Intel and AMD are rolling out updates to help mitigate the impact of the recently disclosed Spectre and Meltdown vulnerabilities. Microsoft is rolling out security updates for Windows. Linux distributions are rolling out updates. Apple has updates for iOS and macOS, and Google has updates for Android and Chrome OS.

But those last few may not reach everyone. Google may be adding new security measures to Android to help protect phones with affected processors, but it’s up to phone makers to actually release those updates to users… and some phone makers have an awful track record with software updates.

You’d think Chromebooks would be different, since Google is responsible for all Chrome OS software updates no matter what company manufacturers your Chromebook or Chromebox. But Google only promises 5 years of updates, starting the day a laptop is released. That means if you have an older Chromebook, like the Samsung Series 5 Chromebook or the Acer C7 Chromebook, you’re out of luck.
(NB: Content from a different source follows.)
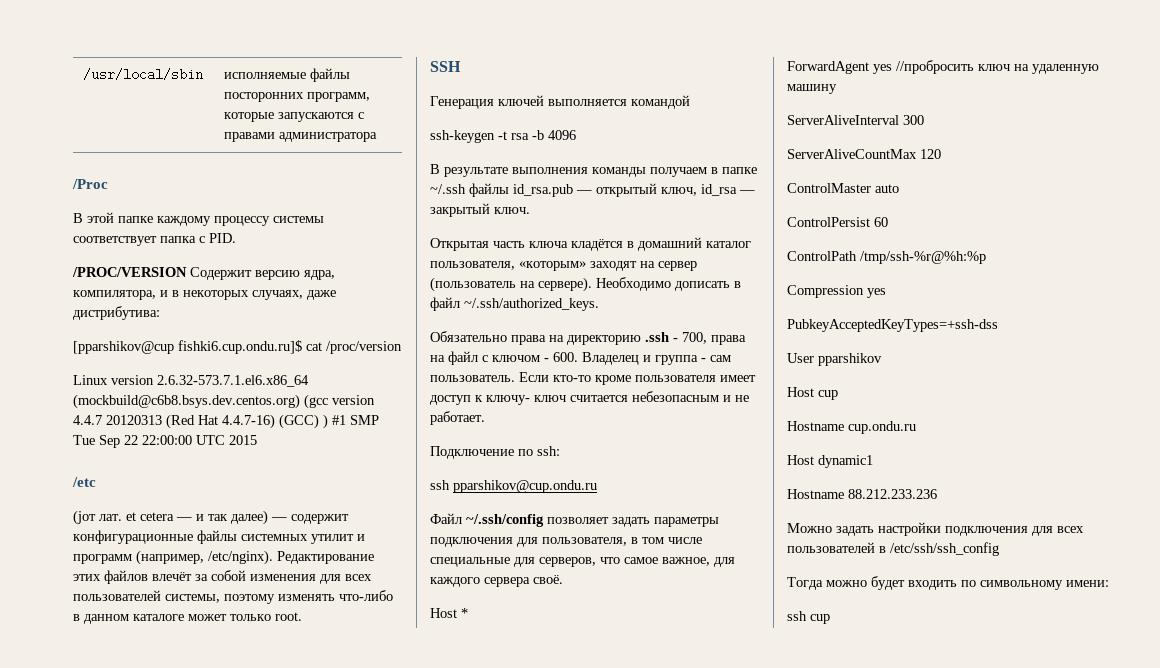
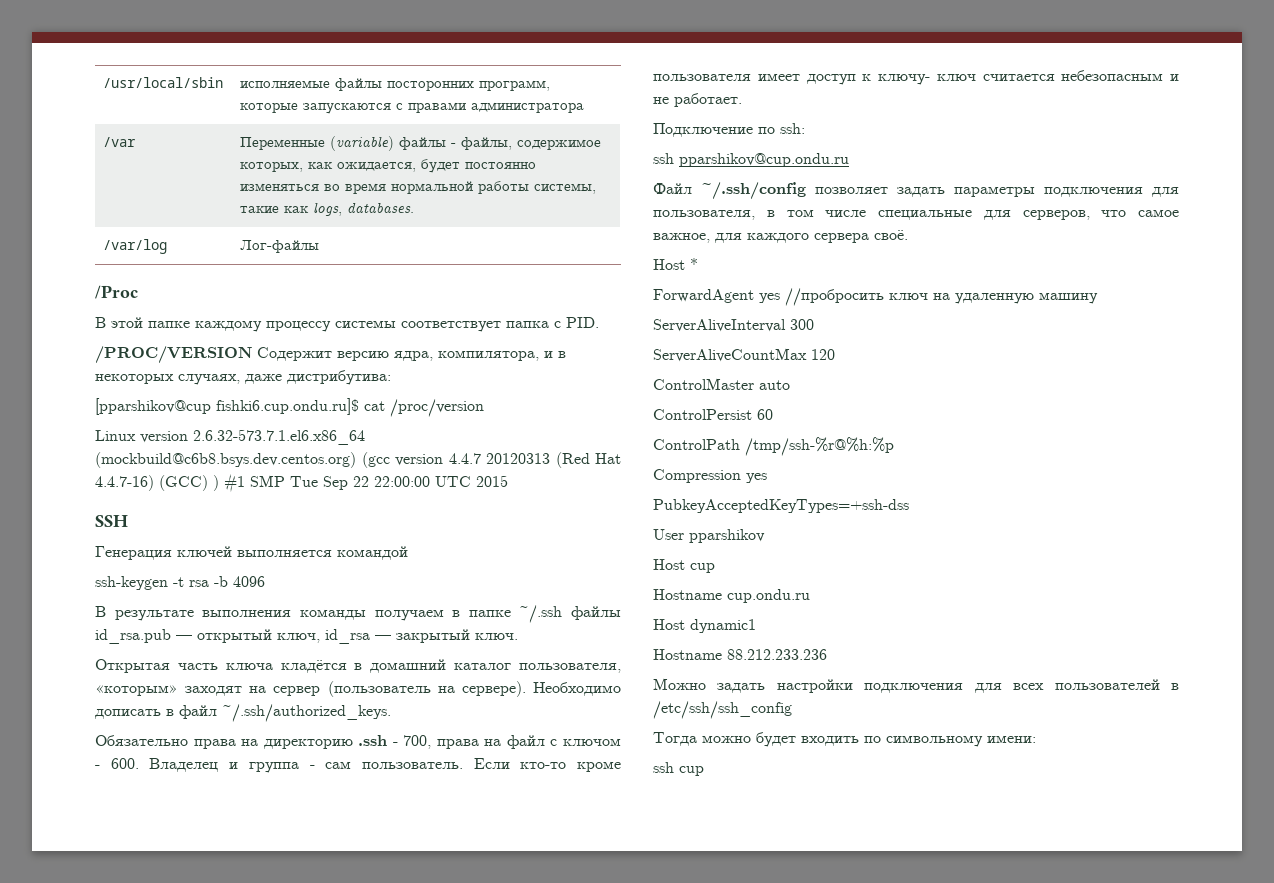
+ /var | Переменные (variable) файлы - файлы, содержимое которых, как ожидается, будет постоянно изменяться во время нормальной работы системы, такие как logs, databases.
+ /var/log | Лог-файлы
- /etc
- (jот лат. et cetera — и так далее) — содержит конфигурационные файлы системных утилит и программ (например, /etc/nginx). Редактирование этих файлов влечёт за собой изменения для всех пользователей системы, поэтому изменять что-либо в данном каталоге может только root.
That shouldn’t be a big surprise. It’s not just the Spectre and Meltdown updates that you don’t get if you’re using a Chromebook that was released a long time ago. You don’t get any updates, which means you’re already probably missing out on the latest Chrome OS features and bug fixes.

Of course, the core feature of Chrome OS is the Chrome web browser, and most things you can do in Chrome 63 (the latest version), you can also do in Chrome 60 or 59, or what have you. So a Chromebook that has reached end-of-life status is still perfectly usable for a period of time.

But if you have one that’s not getting Spectre and Meltdown patches, now might be a good time to think of retiring it, since those vulnerabilities could allow  malware to steal private data from your computer.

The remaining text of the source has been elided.